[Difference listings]
▽

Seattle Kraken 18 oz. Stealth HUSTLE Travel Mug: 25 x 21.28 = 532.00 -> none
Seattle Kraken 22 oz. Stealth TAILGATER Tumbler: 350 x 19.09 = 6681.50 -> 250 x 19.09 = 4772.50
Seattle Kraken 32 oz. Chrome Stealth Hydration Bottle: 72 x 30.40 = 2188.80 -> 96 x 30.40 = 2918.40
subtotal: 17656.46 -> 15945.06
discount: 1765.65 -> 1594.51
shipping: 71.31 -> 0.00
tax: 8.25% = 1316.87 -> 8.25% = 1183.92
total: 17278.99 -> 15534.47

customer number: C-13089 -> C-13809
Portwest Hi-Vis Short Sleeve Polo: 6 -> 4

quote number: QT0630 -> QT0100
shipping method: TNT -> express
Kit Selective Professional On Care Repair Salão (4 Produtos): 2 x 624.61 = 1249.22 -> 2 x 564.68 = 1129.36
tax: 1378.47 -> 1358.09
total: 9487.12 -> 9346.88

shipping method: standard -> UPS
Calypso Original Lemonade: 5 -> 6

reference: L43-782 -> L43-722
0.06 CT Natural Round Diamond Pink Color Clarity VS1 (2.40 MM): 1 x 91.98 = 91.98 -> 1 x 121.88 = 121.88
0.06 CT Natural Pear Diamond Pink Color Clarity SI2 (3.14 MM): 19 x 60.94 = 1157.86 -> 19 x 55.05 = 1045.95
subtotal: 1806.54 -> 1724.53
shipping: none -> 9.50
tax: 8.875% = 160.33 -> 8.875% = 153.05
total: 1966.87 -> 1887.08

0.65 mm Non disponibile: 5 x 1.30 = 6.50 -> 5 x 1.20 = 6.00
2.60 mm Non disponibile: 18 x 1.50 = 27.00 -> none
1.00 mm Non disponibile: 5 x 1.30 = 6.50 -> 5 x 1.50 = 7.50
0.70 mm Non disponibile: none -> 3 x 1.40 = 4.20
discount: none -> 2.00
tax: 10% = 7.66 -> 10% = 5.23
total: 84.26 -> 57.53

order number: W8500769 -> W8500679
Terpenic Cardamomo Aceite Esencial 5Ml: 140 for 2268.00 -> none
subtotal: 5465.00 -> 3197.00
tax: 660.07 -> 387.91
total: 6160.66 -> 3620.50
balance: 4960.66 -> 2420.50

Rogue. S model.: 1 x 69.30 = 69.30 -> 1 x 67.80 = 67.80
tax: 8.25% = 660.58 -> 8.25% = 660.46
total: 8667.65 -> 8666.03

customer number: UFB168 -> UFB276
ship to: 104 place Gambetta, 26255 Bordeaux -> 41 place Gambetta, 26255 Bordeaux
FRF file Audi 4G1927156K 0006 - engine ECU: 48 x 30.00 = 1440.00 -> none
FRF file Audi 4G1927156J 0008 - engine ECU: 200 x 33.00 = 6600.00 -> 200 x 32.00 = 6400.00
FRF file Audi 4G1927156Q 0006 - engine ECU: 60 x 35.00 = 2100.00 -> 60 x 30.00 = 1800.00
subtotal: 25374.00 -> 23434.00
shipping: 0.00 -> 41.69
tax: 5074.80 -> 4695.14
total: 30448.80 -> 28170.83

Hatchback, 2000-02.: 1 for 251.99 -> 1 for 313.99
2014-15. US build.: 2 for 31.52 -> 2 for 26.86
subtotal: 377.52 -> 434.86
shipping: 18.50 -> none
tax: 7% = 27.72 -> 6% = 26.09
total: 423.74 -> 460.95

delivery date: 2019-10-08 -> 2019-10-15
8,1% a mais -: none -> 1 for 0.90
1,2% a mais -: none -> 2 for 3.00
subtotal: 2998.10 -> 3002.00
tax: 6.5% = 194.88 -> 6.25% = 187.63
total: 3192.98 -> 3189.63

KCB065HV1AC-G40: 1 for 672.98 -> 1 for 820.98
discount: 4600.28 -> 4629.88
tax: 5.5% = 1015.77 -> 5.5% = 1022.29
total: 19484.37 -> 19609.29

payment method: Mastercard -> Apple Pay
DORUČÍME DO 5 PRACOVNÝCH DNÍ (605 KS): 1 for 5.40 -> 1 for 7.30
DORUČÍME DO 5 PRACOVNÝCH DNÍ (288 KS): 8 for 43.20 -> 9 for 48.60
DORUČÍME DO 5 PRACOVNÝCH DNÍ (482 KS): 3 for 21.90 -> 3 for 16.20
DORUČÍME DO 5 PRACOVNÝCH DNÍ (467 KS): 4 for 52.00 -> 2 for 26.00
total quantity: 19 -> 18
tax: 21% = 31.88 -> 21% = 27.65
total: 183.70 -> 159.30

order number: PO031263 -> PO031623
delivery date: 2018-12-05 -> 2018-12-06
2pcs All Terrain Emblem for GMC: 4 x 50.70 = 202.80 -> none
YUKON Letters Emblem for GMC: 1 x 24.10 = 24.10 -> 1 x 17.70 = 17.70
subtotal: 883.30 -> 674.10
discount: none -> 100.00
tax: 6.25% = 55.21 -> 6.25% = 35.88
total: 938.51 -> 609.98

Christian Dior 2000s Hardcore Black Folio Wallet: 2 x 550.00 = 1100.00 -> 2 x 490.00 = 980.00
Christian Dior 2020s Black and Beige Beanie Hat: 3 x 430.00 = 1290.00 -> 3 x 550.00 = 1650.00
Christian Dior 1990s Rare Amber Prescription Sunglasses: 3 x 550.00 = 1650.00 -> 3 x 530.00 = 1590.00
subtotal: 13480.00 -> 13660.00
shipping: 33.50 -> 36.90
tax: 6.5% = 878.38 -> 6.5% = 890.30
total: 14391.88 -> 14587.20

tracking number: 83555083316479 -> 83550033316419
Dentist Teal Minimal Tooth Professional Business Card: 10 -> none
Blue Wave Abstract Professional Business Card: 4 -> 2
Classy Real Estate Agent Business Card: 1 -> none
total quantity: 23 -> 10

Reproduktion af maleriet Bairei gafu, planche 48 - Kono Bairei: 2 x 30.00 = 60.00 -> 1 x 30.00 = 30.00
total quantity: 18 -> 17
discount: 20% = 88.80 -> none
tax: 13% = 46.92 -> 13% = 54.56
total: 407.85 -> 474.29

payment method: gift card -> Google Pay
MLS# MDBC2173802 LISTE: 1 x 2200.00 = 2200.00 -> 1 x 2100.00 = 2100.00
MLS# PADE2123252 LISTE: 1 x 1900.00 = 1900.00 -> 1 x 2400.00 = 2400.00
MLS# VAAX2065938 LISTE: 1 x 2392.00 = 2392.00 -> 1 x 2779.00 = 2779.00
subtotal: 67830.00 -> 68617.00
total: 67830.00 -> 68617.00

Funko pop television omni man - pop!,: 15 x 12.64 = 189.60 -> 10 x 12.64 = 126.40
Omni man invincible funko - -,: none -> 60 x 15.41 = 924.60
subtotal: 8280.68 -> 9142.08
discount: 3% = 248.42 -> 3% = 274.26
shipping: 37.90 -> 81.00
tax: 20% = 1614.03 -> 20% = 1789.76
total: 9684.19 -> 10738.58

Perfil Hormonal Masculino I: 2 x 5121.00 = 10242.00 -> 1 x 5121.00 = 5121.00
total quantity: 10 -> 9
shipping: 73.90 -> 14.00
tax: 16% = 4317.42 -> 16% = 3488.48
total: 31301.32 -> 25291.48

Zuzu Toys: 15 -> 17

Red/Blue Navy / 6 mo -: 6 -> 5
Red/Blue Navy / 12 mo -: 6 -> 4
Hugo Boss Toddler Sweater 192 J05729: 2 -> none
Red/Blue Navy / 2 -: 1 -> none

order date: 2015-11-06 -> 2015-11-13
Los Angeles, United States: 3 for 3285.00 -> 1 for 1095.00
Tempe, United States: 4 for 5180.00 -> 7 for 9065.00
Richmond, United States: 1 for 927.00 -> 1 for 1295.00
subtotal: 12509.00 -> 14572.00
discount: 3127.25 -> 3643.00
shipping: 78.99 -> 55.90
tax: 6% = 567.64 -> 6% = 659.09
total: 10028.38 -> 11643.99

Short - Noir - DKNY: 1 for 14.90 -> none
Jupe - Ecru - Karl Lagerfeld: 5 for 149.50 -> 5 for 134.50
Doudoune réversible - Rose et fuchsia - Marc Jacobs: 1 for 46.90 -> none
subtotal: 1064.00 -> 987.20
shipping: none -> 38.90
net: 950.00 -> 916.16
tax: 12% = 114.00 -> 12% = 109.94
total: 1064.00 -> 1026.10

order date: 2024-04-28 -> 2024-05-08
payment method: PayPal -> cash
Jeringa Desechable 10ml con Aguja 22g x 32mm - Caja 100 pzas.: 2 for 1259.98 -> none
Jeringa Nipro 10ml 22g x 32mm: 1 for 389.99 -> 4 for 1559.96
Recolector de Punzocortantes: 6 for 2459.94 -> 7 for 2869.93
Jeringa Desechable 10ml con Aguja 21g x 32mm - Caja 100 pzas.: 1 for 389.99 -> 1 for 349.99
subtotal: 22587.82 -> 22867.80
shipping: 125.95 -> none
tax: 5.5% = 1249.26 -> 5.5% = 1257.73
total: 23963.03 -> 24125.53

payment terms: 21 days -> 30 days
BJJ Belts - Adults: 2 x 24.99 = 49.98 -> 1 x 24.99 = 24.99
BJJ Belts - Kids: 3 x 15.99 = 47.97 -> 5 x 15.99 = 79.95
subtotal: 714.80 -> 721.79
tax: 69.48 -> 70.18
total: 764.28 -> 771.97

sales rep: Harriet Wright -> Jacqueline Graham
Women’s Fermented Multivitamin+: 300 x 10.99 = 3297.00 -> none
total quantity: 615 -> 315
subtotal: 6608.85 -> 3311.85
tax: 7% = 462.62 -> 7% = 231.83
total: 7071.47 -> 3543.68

△

▶ [INSTRUCTIONS FOR THE TASK]
Transcribe the records above from the line holding "balance: 4960.66 -> 2420.50" down to the line holding "FRF file Audi 4G1927156K", inclusive, without adding anything.

▶ [RESPONSE TO THIS TASK]
balance: 4960.66 -> 2420.50

Rogue. S model.: 1 x 69.30 = 69.30 -> 1 x 67.80 = 67.80
tax: 8.25% = 660.58 -> 8.25% = 660.46
total: 8667.65 -> 8666.03

customer number: UFB168 -> UFB276
ship to: 104 place Gambetta, 26255 Bordeaux -> 41 place Gambetta, 26255 Bordeaux
FRF file Audi 4G1927156K 0006 - engine ECU: 48 x 30.00 = 1440.00 -> none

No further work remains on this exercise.